Former University of Georgia head football coach and director of athletics Vince Dooley was presented the Wooden Citizenship Cup Wednesday night in Atlanta during annual ceremonies at the Cobb Energy Performing Arts Centre.
Sponsored by the Athletes For A Better World organization, the award is presented to the professional sports personality who has made the greatest positive influence on the lives of others.
Also honored were five college athlete nominees for the collegiate Wooden Cup Award. Bob Ryan, famed sportswriter for the Boston Globe and analyst for ESPN served as the Master of Ceremonies. Previous recipients of the Wooden Citizenship Cup, named for legendary UCLA basketball coach John Wooden, include Jack Nicklaus, Pat Summitt, Dikembe Mutombo, Drew Brees, Mia Hamm, Peyton Manning, John Smoltz, John Lynch, Andrea Yaeger, Shannon Miller and Cal Ripken, Jr.
Dooley became the head football coach at the University of Georgia in 1964 at the age of 31. During Dooley’s twenty-five year tenure as head football coach, the Bulldogs won the 1980 national championship, six SEC championships, won 201 games, and played in 20 bowl games. He led the Bulldogs until he retired in1988 and is among the winningest coaches in the history of college football. In addition to excellence on the field, Dooley encouraged academic excellence in his players. Under his leadership more than 100 student-athletes received academic awards and post-graduate scholarships.
Dooley served as the University of Georgia’s athletic director from 1979 to 2004. Dooley has been a member of the College Football Hall of Fame since 1994, received the NCAA National Coach of the Year award twice, and “Georgian of the Year” by Georgia Association of Broadcasters and National Volunteer of the Year. He received the Amos Alonzo Stagg Award, presented by the American Football Coaches Association in 2001. He was an analyst on ESPN college football telecasts, president of the American Football Coaches Association. In 2011 Dooley was named a Georgia Trustee by the Georgia Historical Society, which recognizes those whose accomplishments and community service reflect the ideals of the founding body of Trustees.
Among Dooley’s many philanthropic interests, he served over 25 years as chairman of the Georgia Easter Seals and is involved with the Salvation Army, Boy Scouts of America, and numerous other charitable organizations. He is a Civil War expert and a member of the Civil War Round Table. Additionally, he is a renowned horticulturist with several books published on plants and gardens.

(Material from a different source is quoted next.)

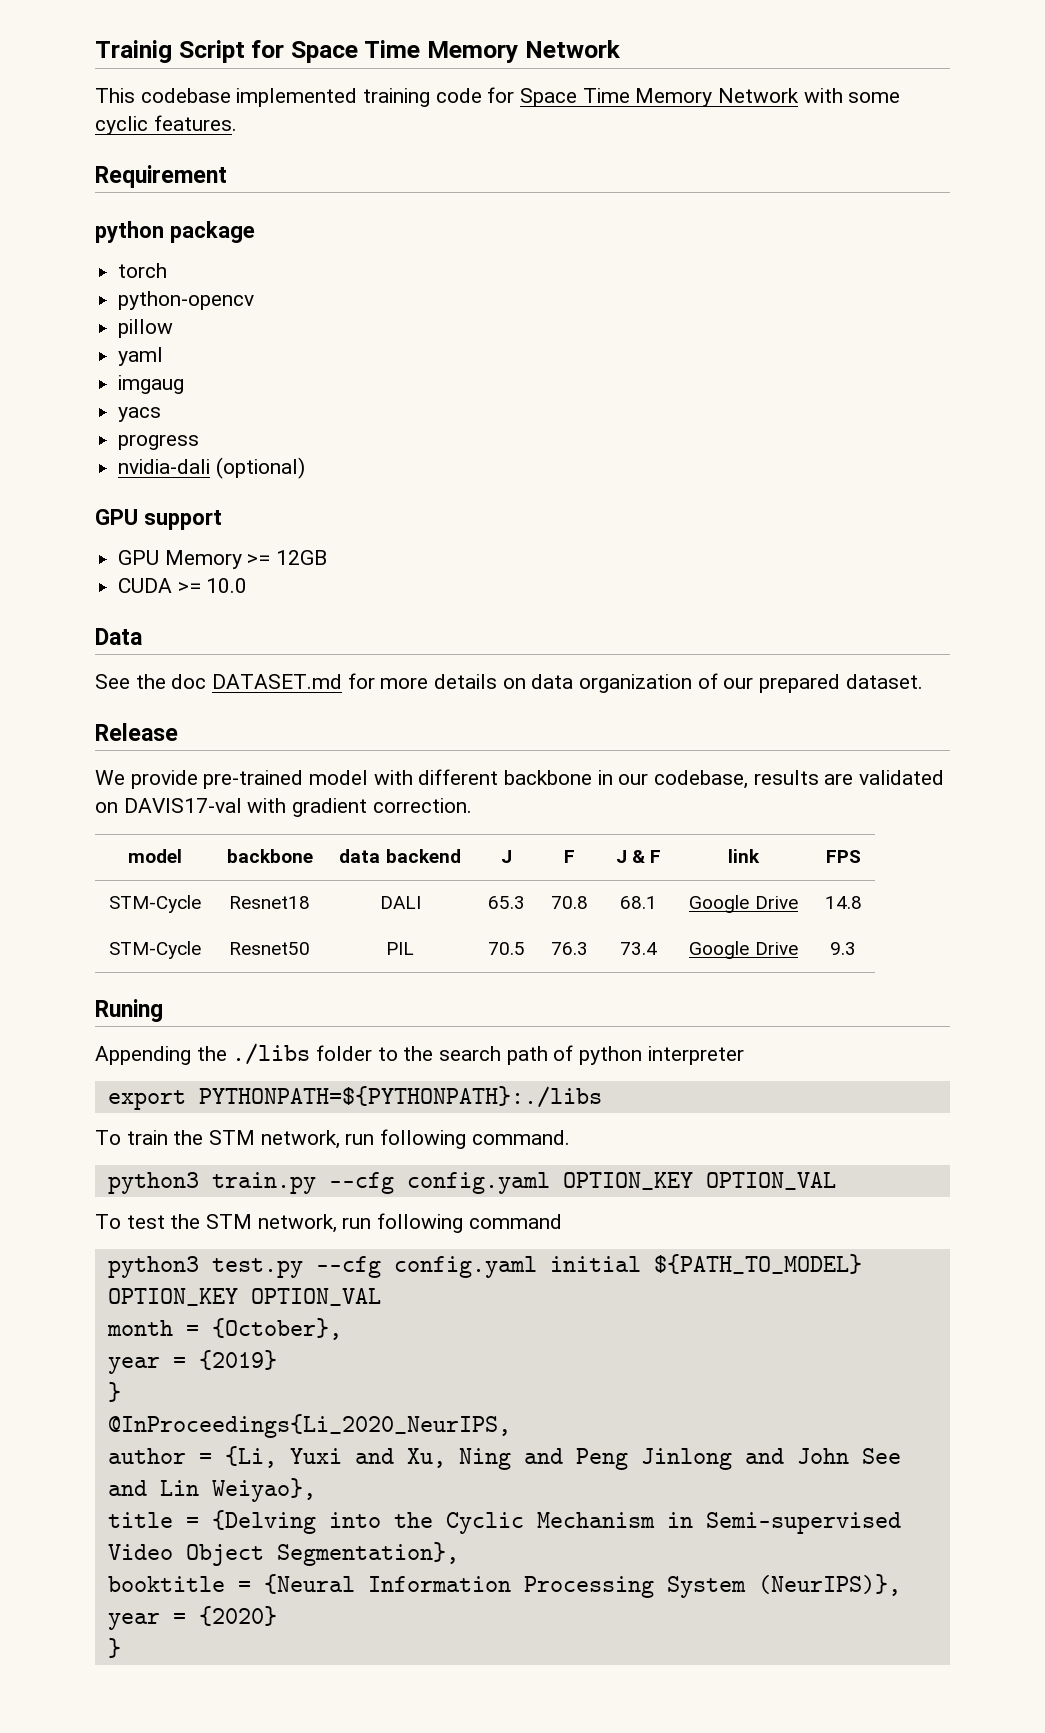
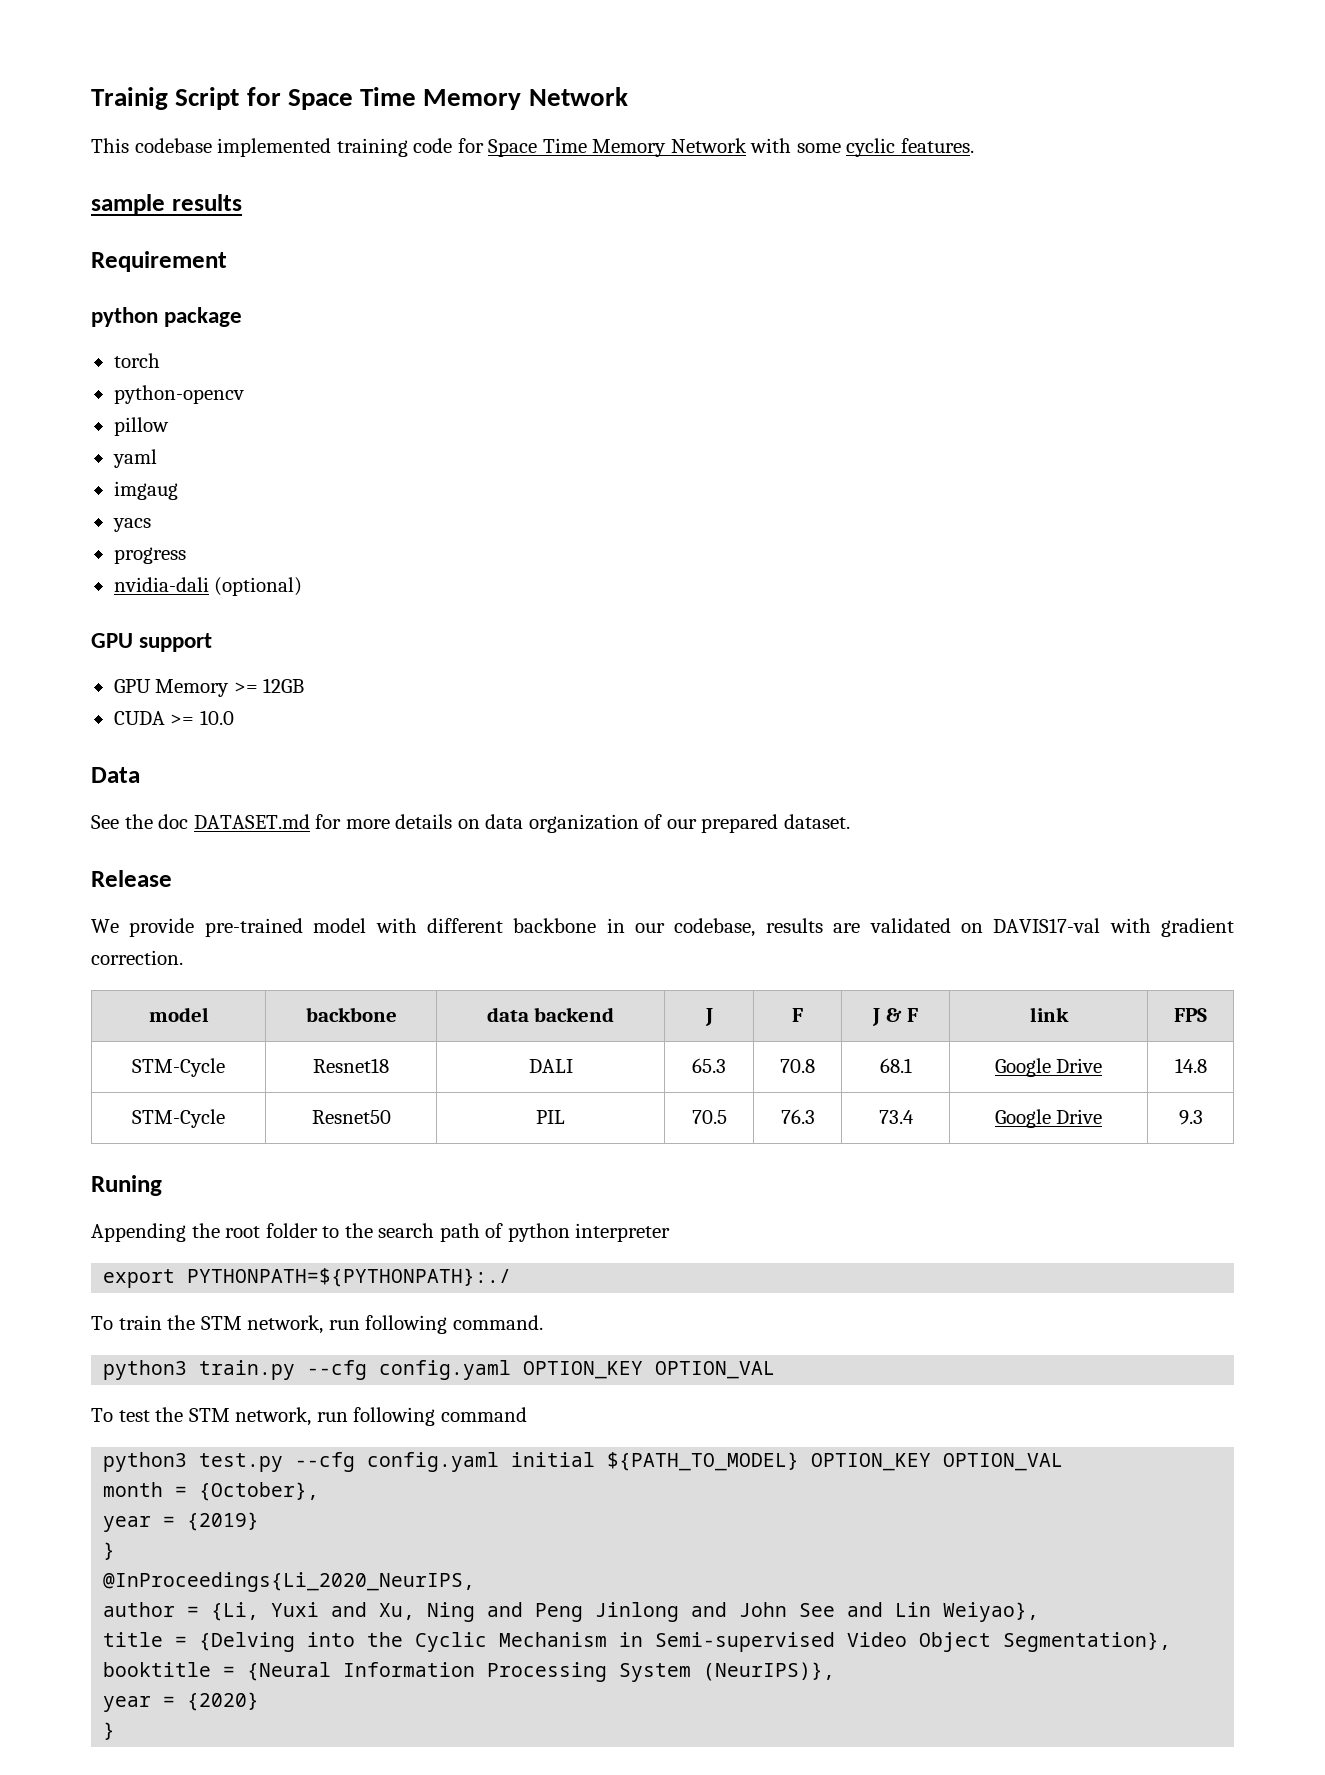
(237, 123) none -> [91,194,242,215] // sample results
[232,1043,311,1065] ./libs -> [225,1226,261,1238] root
[198,1086,602,1108] PYTHONPATH=${PYTHONPATH}:./libs -> [187,1268,512,1287] PYTHONPATH=${PYTHONPATH}:./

John Wooden, who won ten national championships during the years 1964–1975 as basketball coach at UCLA is regarded as the greatest college coach of any sport who ever lived. He is universally regarded as one of the finest human beings to ever grace the world of sports, and his character, conduct and selfless gifts stand at the highest level by any standard. When Coach Wooden learned about Athletes for a Better World, he gave authorization to attach his name to this annual award and he attended and addressed the inaugural event in Los Angeles in 2005. In his honor, the Coach Wooden Citizenship Cup is presented to two distinguished athletes, one collegiate and one professional or Olympic, for their character and leadership both on and off the field and for their contributions to sport and society.
Recipients of the Coach Wooden Citizenship Cup are chosen by voting done by the Board, the Advisory Board and over 100 distinguished individuals involved in athletics across the country.
About Athletes for a Better World: Founded in 1998, Athletes for a Better World (ABW) exists to change the culture of sport by developing individual character, teamwork, and civic responsibility through commitment to the Code for Living. ABW’s vision is to have the Code become a part of every sport at every level, so that it becomes the common language and standard expectation of behavior for everyone. ABW provides free support and resources to coaches and athletes across the country who want to teach and live out these values. “The Code for Living” can be found on playing fields, locker rooms and athletic facilities across the country. Currently, ABW players and coaches are represented in every state and several foreign countries.